(Before-and-after change data)

========================

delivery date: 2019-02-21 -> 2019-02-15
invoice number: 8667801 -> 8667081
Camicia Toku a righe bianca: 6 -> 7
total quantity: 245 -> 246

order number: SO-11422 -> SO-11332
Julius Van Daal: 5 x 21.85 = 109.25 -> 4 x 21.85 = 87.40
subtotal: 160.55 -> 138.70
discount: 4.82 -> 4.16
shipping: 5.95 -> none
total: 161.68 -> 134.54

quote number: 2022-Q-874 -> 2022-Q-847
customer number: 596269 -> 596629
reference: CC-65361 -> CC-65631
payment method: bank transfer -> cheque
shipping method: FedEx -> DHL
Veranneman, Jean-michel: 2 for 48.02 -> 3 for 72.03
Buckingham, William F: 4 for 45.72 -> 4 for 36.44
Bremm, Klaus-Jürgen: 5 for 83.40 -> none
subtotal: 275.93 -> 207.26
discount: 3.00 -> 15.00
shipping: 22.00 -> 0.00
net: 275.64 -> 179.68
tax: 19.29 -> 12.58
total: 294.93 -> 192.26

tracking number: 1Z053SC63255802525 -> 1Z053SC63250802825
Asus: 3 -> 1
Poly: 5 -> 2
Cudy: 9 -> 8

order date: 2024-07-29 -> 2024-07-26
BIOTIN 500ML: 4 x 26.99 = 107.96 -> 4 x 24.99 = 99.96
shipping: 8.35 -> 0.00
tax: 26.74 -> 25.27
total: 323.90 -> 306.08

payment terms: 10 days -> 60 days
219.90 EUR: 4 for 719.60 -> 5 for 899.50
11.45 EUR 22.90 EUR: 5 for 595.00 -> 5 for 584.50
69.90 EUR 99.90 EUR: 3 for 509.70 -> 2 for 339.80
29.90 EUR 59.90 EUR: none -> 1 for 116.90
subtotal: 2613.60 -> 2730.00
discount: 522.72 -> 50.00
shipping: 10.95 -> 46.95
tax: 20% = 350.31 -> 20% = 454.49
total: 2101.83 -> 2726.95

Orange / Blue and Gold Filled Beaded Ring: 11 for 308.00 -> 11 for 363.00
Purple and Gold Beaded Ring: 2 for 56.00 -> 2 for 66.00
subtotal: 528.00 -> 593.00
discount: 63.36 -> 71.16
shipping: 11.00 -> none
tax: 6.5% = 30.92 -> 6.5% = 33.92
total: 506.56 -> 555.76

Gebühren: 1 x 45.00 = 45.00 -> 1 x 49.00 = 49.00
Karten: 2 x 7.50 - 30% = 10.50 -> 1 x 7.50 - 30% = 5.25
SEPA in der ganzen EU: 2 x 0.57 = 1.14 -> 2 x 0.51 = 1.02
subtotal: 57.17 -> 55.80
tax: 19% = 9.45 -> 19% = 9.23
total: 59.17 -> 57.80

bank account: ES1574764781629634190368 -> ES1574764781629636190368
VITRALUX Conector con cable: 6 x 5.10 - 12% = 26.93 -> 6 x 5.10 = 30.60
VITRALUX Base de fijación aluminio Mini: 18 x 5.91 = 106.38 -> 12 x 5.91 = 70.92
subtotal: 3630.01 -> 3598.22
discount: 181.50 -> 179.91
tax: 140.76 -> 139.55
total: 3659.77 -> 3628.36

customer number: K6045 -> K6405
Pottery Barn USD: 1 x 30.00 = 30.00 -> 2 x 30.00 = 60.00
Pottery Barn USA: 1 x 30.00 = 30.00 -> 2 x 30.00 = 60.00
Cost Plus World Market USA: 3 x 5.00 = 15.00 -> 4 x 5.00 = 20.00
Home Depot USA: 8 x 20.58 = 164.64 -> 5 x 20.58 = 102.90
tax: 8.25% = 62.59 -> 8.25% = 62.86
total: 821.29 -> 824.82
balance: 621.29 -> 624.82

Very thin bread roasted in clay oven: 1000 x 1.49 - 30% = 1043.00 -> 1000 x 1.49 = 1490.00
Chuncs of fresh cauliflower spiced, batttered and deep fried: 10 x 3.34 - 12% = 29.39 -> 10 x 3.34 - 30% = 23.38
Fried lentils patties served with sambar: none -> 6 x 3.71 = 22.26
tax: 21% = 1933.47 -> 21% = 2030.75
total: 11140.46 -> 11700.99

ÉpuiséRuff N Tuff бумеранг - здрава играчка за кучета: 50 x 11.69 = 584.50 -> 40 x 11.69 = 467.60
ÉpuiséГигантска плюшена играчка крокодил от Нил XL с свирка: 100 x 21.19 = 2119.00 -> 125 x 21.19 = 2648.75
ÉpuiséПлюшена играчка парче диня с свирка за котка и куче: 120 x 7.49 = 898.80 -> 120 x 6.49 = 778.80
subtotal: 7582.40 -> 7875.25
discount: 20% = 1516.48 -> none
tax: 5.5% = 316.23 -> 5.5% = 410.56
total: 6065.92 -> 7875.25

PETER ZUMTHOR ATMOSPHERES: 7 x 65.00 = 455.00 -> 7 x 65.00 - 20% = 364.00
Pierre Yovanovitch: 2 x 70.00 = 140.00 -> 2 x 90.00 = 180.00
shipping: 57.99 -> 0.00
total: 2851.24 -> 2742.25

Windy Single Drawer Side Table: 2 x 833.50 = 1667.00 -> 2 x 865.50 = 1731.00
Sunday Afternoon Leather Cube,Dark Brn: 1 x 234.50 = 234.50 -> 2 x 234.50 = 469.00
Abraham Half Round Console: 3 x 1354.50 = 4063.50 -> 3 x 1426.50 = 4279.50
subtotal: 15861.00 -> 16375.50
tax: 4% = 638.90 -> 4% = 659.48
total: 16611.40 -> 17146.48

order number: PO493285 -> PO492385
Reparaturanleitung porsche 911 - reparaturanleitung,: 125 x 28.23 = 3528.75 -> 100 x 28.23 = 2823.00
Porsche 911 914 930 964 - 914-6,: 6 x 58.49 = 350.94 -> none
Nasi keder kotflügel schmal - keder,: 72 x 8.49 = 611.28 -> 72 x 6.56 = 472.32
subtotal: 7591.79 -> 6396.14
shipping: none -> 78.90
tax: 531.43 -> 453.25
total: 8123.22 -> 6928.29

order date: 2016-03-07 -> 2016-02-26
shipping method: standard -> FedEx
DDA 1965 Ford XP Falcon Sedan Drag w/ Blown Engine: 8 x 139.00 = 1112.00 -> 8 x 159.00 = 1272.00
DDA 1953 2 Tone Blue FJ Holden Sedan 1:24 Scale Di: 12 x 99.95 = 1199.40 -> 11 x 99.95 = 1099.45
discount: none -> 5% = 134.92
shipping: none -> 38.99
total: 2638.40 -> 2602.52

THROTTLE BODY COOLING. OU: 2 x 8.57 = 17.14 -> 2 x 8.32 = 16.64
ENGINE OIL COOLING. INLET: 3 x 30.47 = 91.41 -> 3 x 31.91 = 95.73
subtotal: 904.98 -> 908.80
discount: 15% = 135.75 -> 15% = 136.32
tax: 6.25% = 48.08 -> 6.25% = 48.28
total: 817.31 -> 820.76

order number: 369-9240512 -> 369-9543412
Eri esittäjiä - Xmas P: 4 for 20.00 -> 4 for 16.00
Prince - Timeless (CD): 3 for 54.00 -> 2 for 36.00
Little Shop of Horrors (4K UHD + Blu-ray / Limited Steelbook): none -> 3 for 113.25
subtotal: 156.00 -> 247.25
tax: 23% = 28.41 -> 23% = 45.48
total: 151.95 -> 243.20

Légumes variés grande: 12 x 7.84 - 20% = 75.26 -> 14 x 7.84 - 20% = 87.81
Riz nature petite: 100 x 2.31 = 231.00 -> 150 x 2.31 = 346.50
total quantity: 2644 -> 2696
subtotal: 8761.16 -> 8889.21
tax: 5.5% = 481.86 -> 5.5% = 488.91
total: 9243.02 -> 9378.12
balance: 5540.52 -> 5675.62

========================

= Task =
Please output exactly the lines between the one holding "subtotal: 275.93 -> 207.26" and the one holding "tax: 20% = 350.31 -> 20% = 454.49" in the records above, inclusive, and nothing more.

= Response to the task =
subtotal: 275.93 -> 207.26
discount: 3.00 -> 15.00
shipping: 22.00 -> 0.00
net: 275.64 -> 179.68
tax: 19.29 -> 12.58
total: 294.93 -> 192.26

tracking number: 1Z053SC63255802525 -> 1Z053SC63250802825
Asus: 3 -> 1
Poly: 5 -> 2
Cudy: 9 -> 8

order date: 2024-07-29 -> 2024-07-26
BIOTIN 500ML: 4 x 26.99 = 107.96 -> 4 x 24.99 = 99.96
shipping: 8.35 -> 0.00
tax: 26.74 -> 25.27
total: 323.90 -> 306.08

payment terms: 10 days -> 60 days
219.90 EUR: 4 for 719.60 -> 5 for 899.50
11.45 EUR 22.90 EUR: 5 for 595.00 -> 5 for 584.50
69.90 EUR 99.90 EUR: 3 for 509.70 -> 2 for 339.80
29.90 EUR 59.90 EUR: none -> 1 for 116.90
subtotal: 2613.60 -> 2730.00
discount: 522.72 -> 50.00
shipping: 10.95 -> 46.95
tax: 20% = 350.31 -> 20% = 454.49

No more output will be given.